TASK BRIEF
Needed from the entries below: every line that holds the word "Figure".

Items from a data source
+ + + +
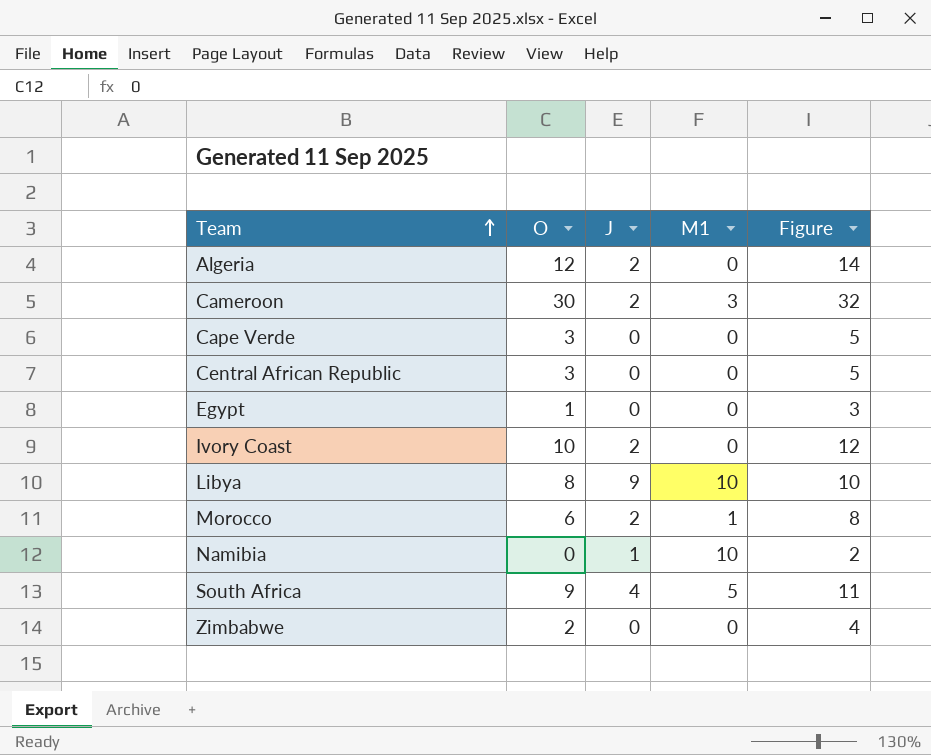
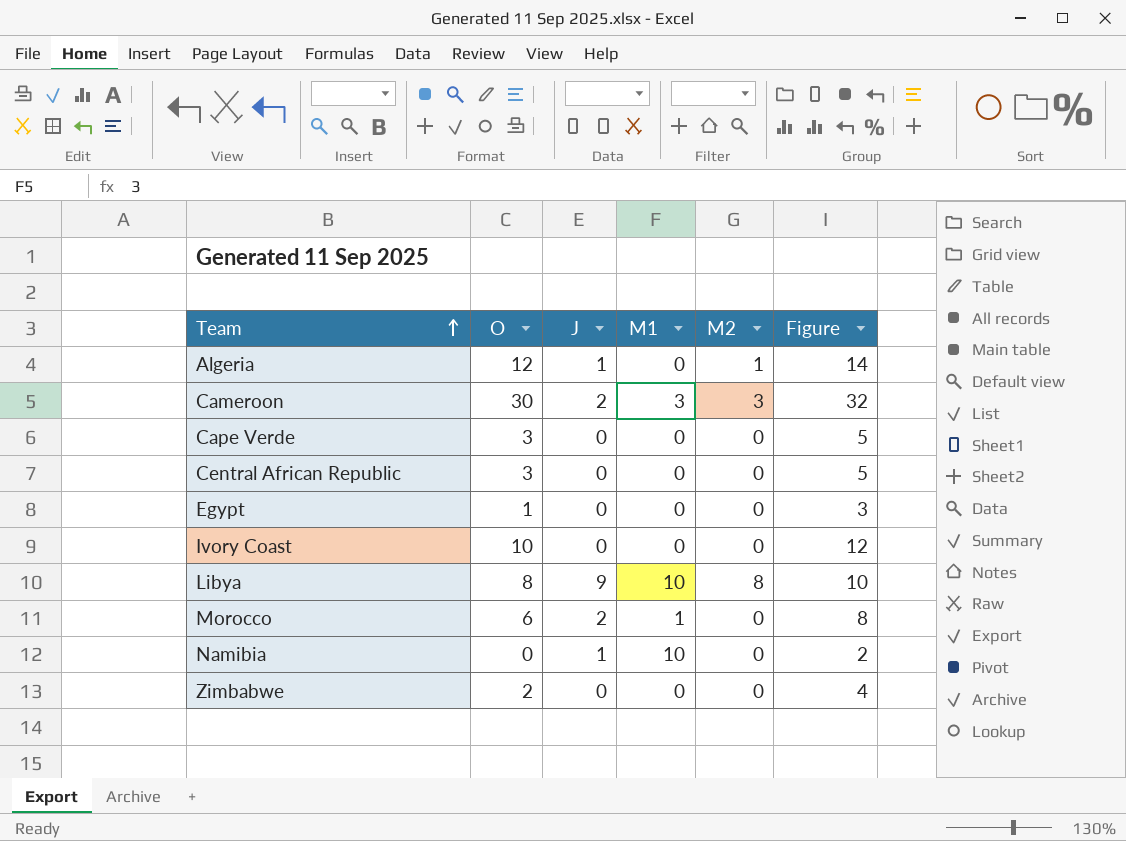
column M2 | position: none -> 5
row South Africa: 9 | 4 | 5 | 11 -> none
Algeria | J: 2 -> 1
Ivory Coast | J: 2 -> 0

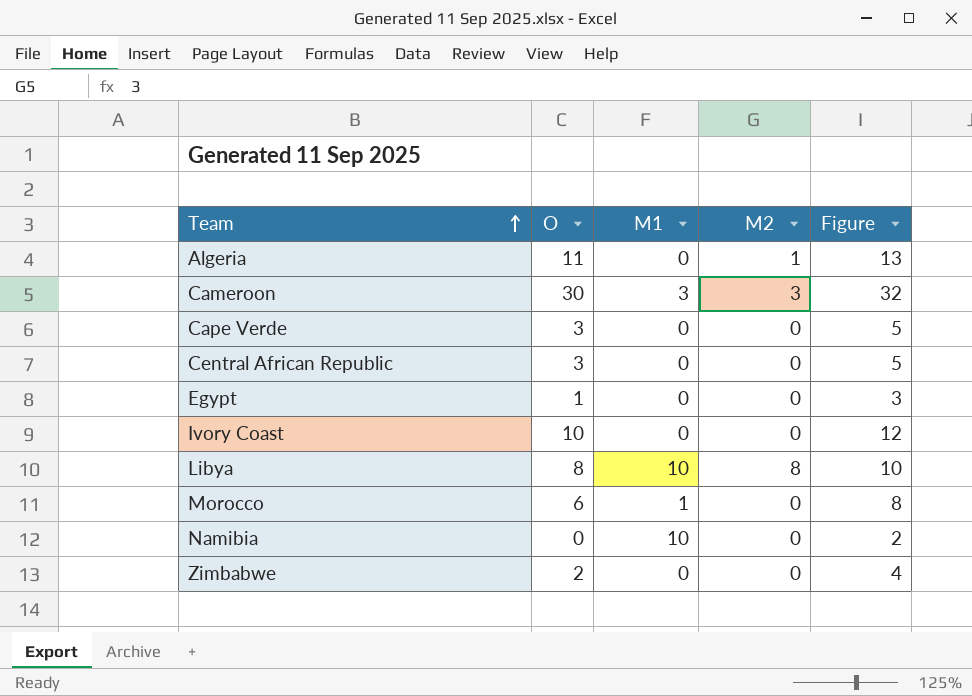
column J | position: 3 -> none
Algeria | O: 12 -> 11
Algeria | Figure: 14 -> 13

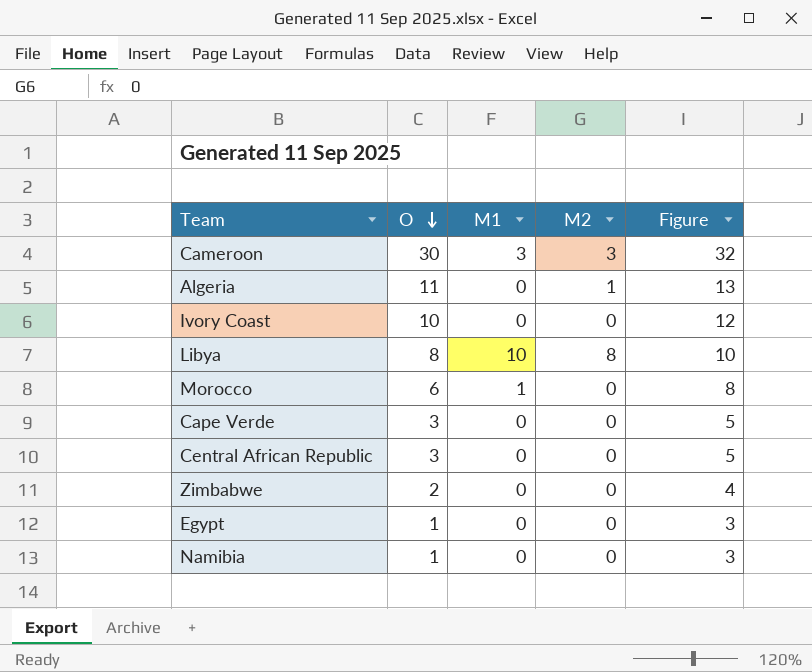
row order: Team ascending -> O descending
Namibia | O: 0 -> 1
Namibia | M1: 10 -> 0
Namibia | Figure: 2 -> 3

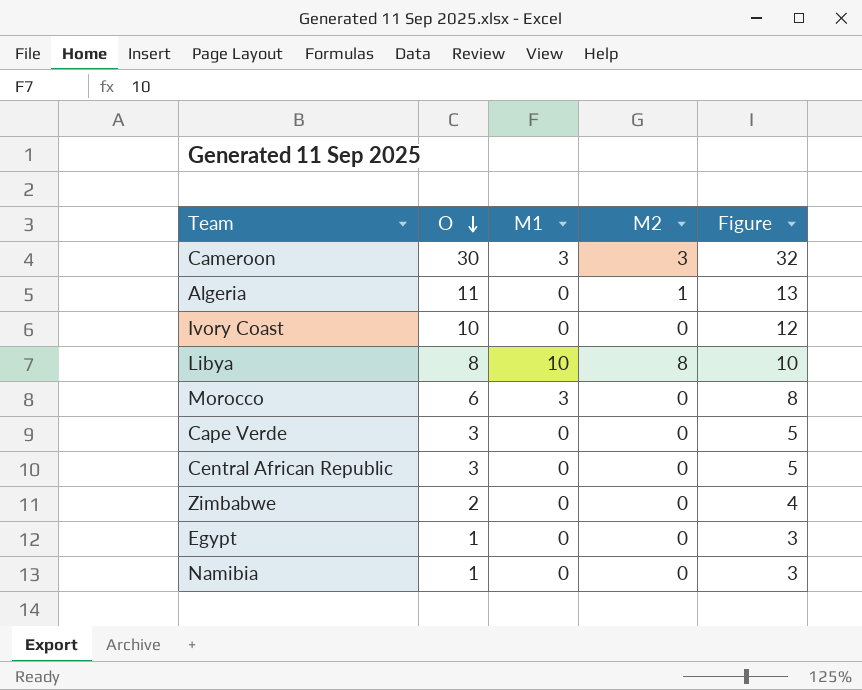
Morocco | M1: 1 -> 3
+ + + +
OUTPUT OF THE TASK
Algeria | Figure: 14 -> 13
Namibia | Figure: 2 -> 3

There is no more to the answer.